:: Assignment ::
What you return must be an exact copy of the lines in the listing below between the line holding "[15,254,859,296] Bomberos voluntarios" and the line holding "[15,824,773,866] Raúl Barceló", inclusive, and nothing more.

:: Data for analysis ::
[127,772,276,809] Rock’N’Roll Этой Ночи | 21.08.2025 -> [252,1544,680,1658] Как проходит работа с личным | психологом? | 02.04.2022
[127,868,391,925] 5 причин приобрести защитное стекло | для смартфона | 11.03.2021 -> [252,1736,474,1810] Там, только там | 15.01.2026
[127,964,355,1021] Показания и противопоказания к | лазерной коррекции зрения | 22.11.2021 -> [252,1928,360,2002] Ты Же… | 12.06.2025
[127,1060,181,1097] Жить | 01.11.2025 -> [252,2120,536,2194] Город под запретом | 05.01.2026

==

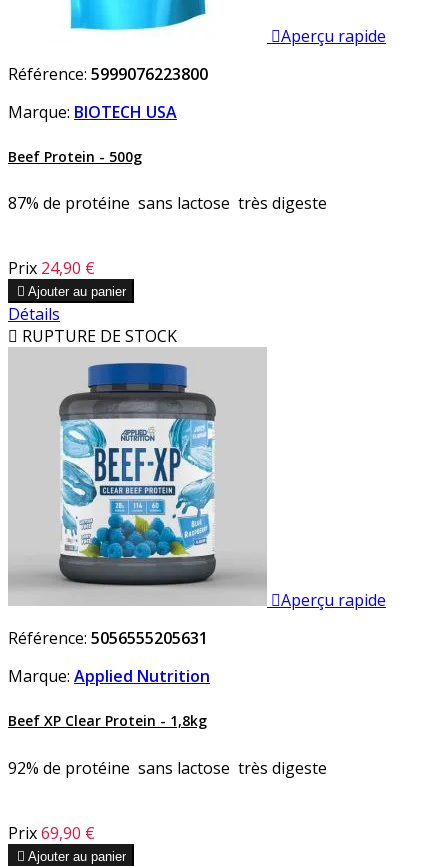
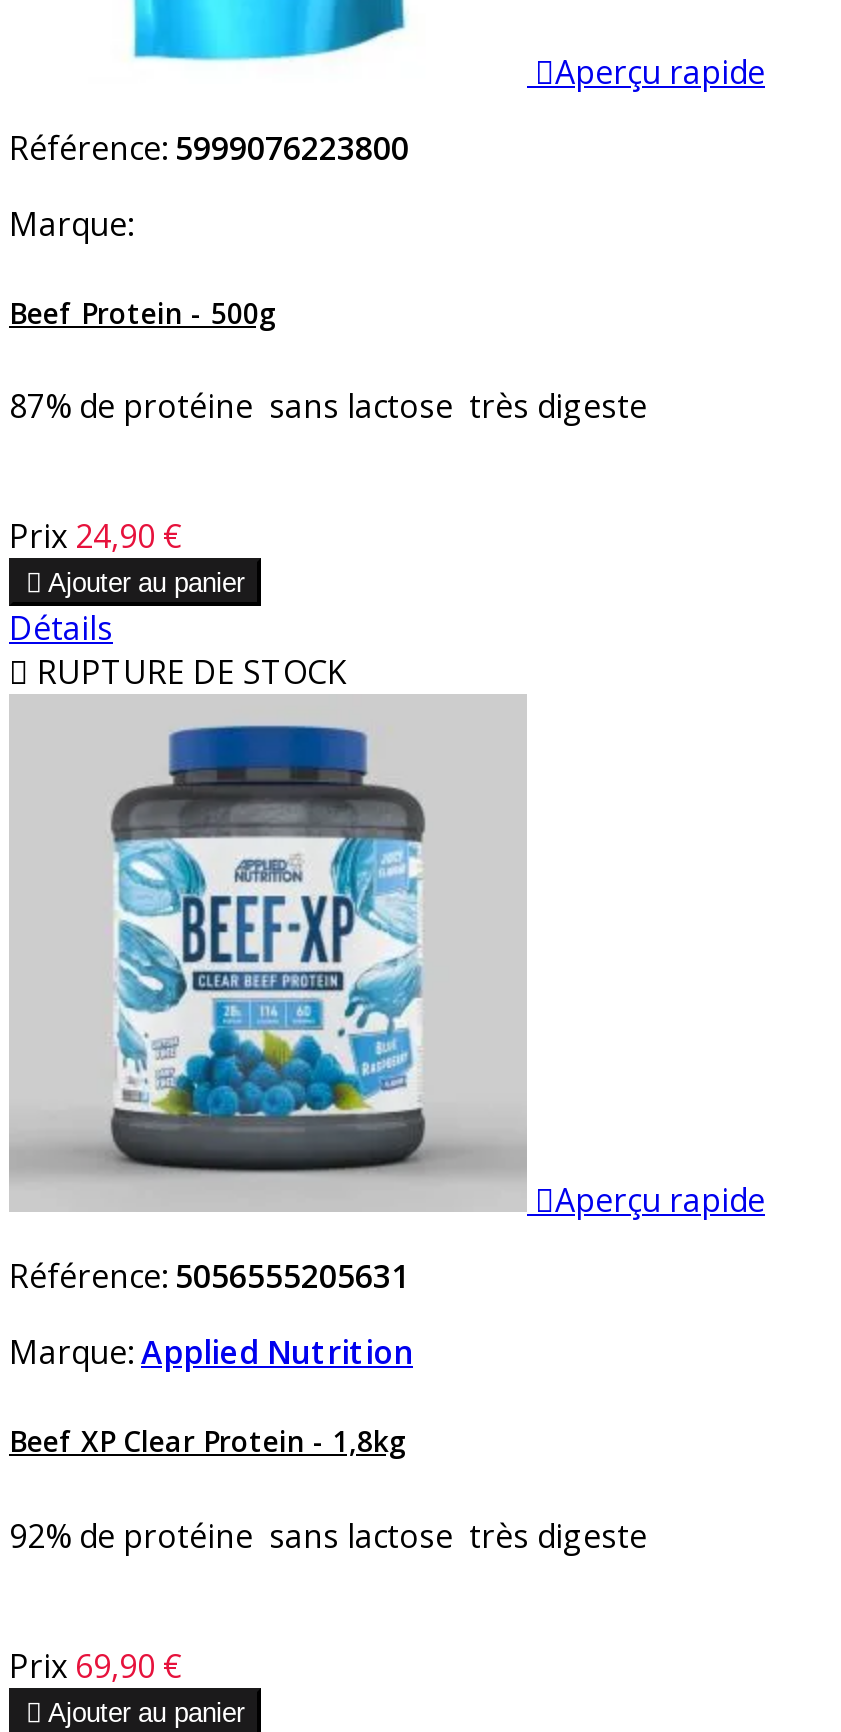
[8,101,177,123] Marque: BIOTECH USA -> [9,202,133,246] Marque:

--

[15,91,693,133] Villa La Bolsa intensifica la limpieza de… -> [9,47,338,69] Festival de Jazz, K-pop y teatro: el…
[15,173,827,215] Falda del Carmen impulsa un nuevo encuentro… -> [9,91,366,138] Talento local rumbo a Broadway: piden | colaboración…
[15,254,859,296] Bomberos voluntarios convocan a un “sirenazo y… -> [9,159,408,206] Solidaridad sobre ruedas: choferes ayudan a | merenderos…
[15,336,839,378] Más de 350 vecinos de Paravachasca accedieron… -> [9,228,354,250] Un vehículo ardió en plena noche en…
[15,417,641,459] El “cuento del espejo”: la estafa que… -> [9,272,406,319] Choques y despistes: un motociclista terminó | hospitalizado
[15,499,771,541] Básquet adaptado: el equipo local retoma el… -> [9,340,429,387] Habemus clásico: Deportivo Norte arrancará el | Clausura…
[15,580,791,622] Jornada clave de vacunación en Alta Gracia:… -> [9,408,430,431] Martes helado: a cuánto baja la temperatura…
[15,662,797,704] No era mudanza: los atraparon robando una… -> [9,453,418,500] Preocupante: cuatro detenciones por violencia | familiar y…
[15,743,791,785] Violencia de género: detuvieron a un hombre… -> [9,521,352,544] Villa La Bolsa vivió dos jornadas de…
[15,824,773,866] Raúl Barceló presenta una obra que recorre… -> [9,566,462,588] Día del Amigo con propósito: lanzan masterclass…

:: Reply ::
[15,254,859,296] Bomberos voluntarios convocan a un “sirenazo y… -> [9,159,408,206] Solidaridad sobre ruedas: choferes ayudan a | merenderos…
[15,336,839,378] Más de 350 vecinos de Paravachasca accedieron… -> [9,228,354,250] Un vehículo ardió en plena noche en…
[15,417,641,459] El “cuento del espejo”: la estafa que… -> [9,272,406,319] Choques y despistes: un motociclista terminó | hospitalizado
[15,499,771,541] Básquet adaptado: el equipo local retoma el… -> [9,340,429,387] Habemus clásico: Deportivo Norte arrancará el | Clausura…
[15,580,791,622] Jornada clave de vacunación en Alta Gracia:… -> [9,408,430,431] Martes helado: a cuánto baja la temperatura…
[15,662,797,704] No era mudanza: los atraparon robando una… -> [9,453,418,500] Preocupante: cuatro detenciones por violencia | familiar y…
[15,743,791,785] Violencia de género: detuvieron a un hombre… -> [9,521,352,544] Villa La Bolsa vivió dos jornadas de…
[15,824,773,866] Raúl Barceló presenta una obra que recorre… -> [9,566,462,588] Día del Amigo con propósito: lanzan masterclass…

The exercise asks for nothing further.